- REQUIRED WORK -
Please restate each line of the data that follows word for word, skipping any image.

=== Section Start ===

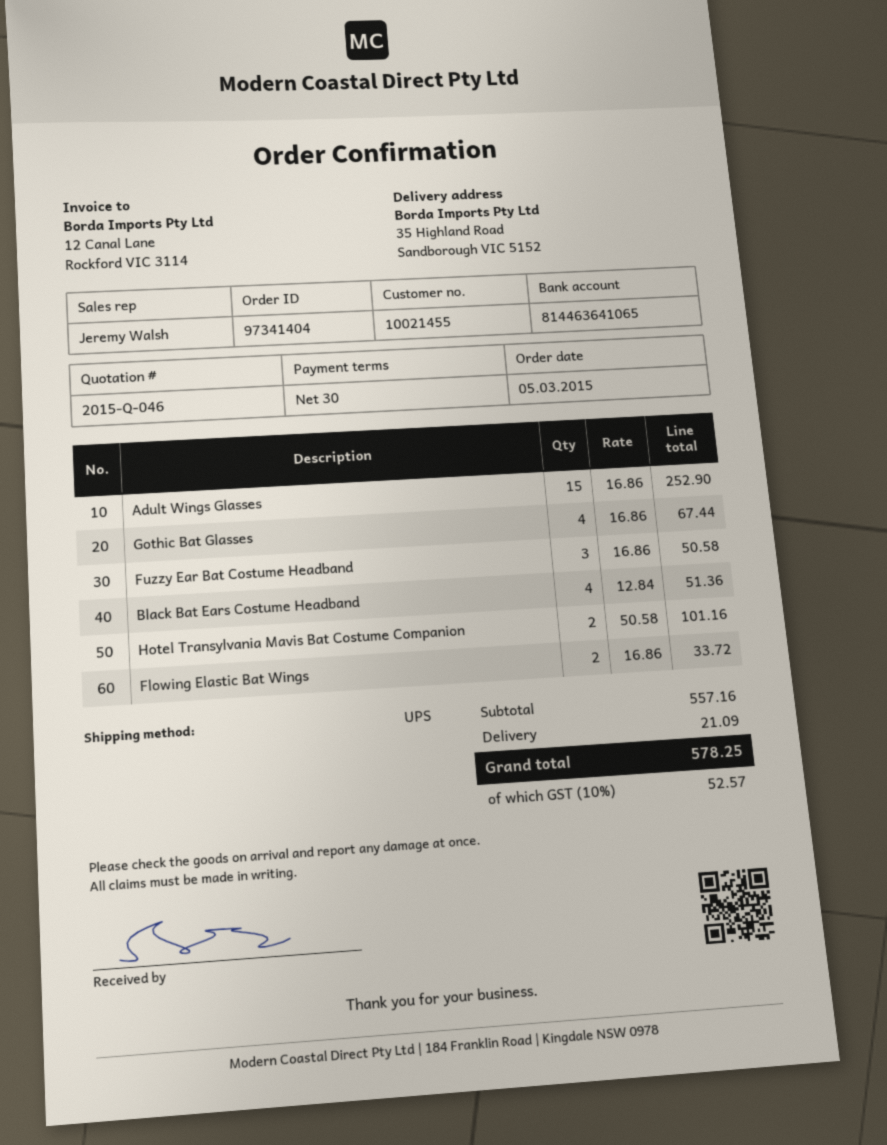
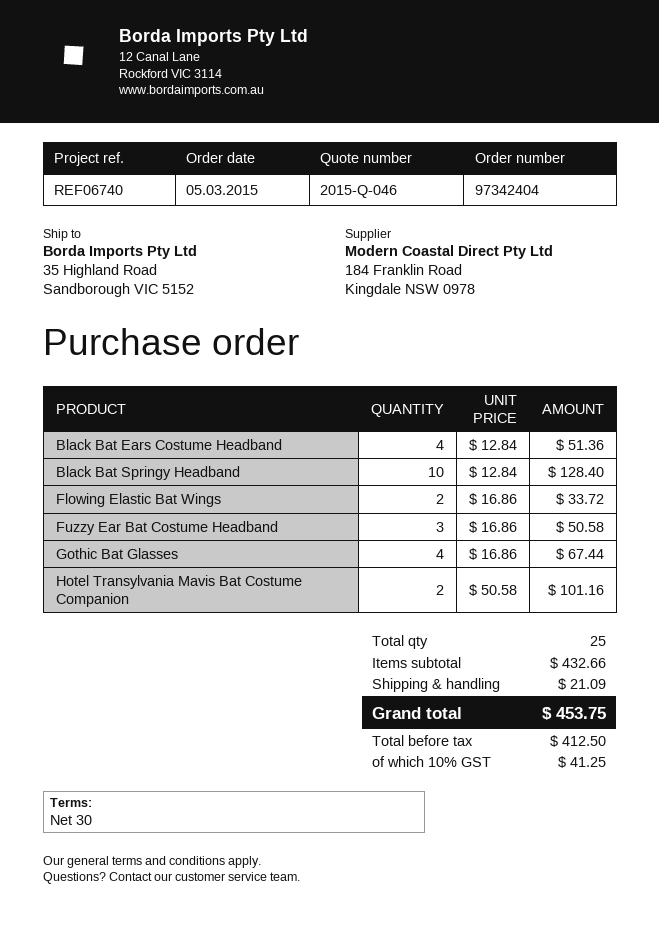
order number: 97341404 -> 97342404
Adult Wings Glasses: 15 x 16.86 = 252.90 -> none
Black Bat Springy Headband: none -> 10 x 12.84 = 128.40
subtotal: 557.16 -> 432.66
tax: 10% = 52.57 -> 10% = 41.25
total: 578.25 -> 453.75

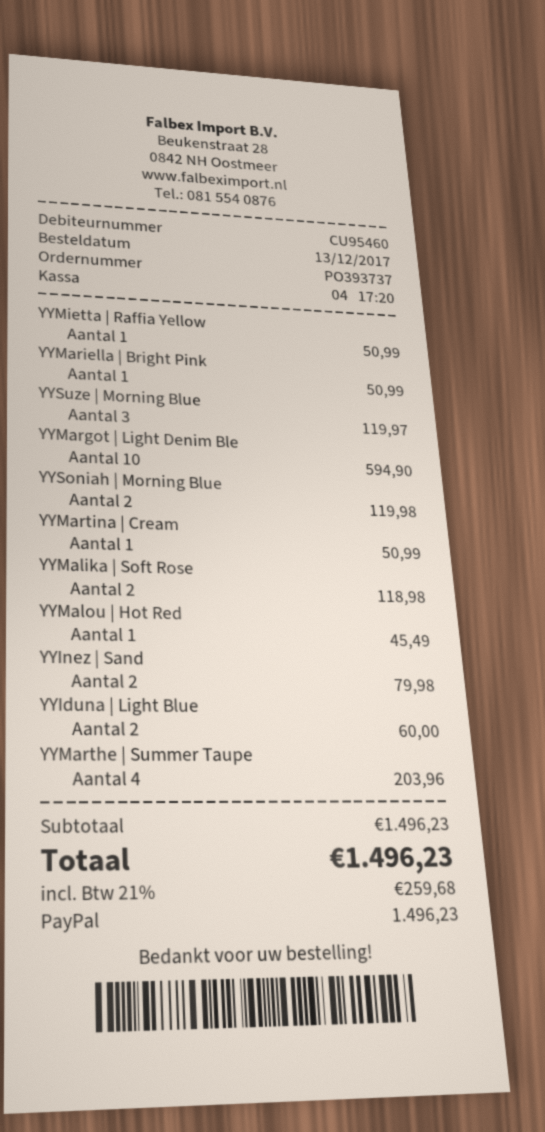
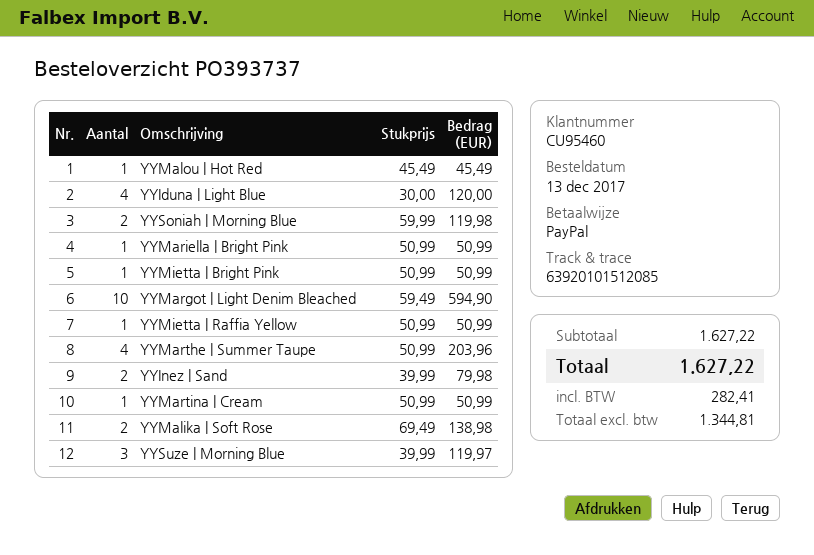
YYMalika | Soft Rose: 2 for 118.98 -> 2 for 138.98
YYIduna | Light Blue: 2 for 60.00 -> 4 for 120.00
YYMietta | Bright Pink: none -> 1 for 50.99
subtotal: 1496.23 -> 1627.22
tax: 259.68 -> 282.41
total: 1496.23 -> 1627.22

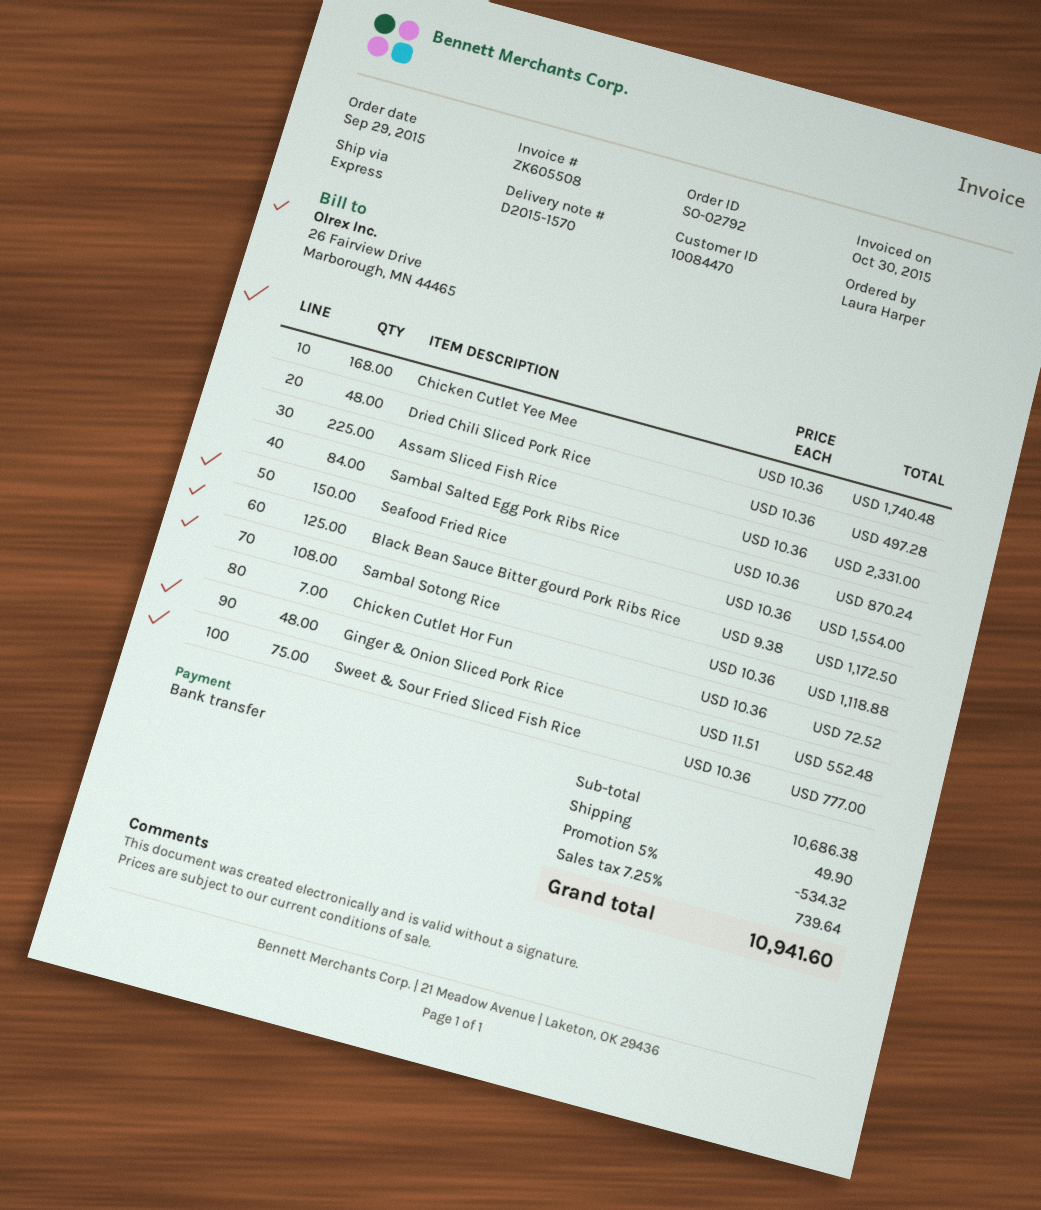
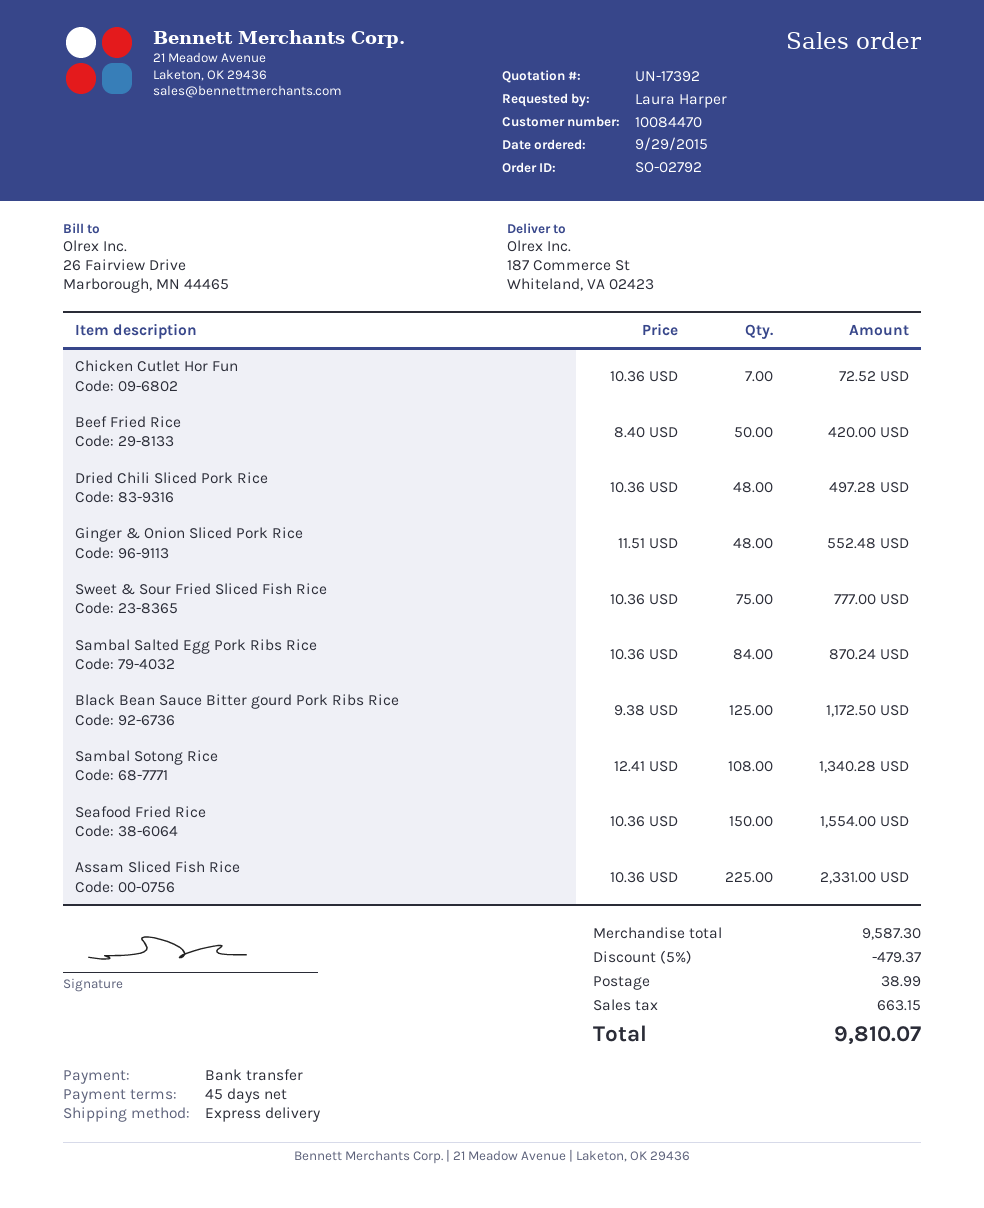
Chicken Cutlet Yee Mee: 168 x 10.36 = 1740.48 -> none
Sambal Sotong Rice: 108 x 10.36 = 1118.88 -> 108 x 12.41 = 1340.28
Beef Fried Rice: none -> 50 x 8.40 = 420.00
subtotal: 10686.38 -> 9587.30
discount: 5% = 534.32 -> 5% = 479.37
shipping: 49.90 -> 38.99
tax: 739.64 -> 663.15
total: 10941.60 -> 9810.07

=== Section End ===

- SOLVED PROBLEM -
order number: 97341404 -> 97342404
Adult Wings Glasses: 15 x 16.86 = 252.90 -> none
Black Bat Springy Headband: none -> 10 x 12.84 = 128.40
subtotal: 557.16 -> 432.66
tax: 10% = 52.57 -> 10% = 41.25
total: 578.25 -> 453.75

YYMalika | Soft Rose: 2 for 118.98 -> 2 for 138.98
YYIduna | Light Blue: 2 for 60.00 -> 4 for 120.00
YYMietta | Bright Pink: none -> 1 for 50.99
subtotal: 1496.23 -> 1627.22
tax: 259.68 -> 282.41
total: 1496.23 -> 1627.22

Chicken Cutlet Yee Mee: 168 x 10.36 = 1740.48 -> none
Sambal Sotong Rice: 108 x 10.36 = 1118.88 -> 108 x 12.41 = 1340.28
Beef Fried Rice: none -> 50 x 8.40 = 420.00
subtotal: 10686.38 -> 9587.30
discount: 5% = 534.32 -> 5% = 479.37
shipping: 49.90 -> 38.99
tax: 739.64 -> 663.15
total: 10941.60 -> 9810.07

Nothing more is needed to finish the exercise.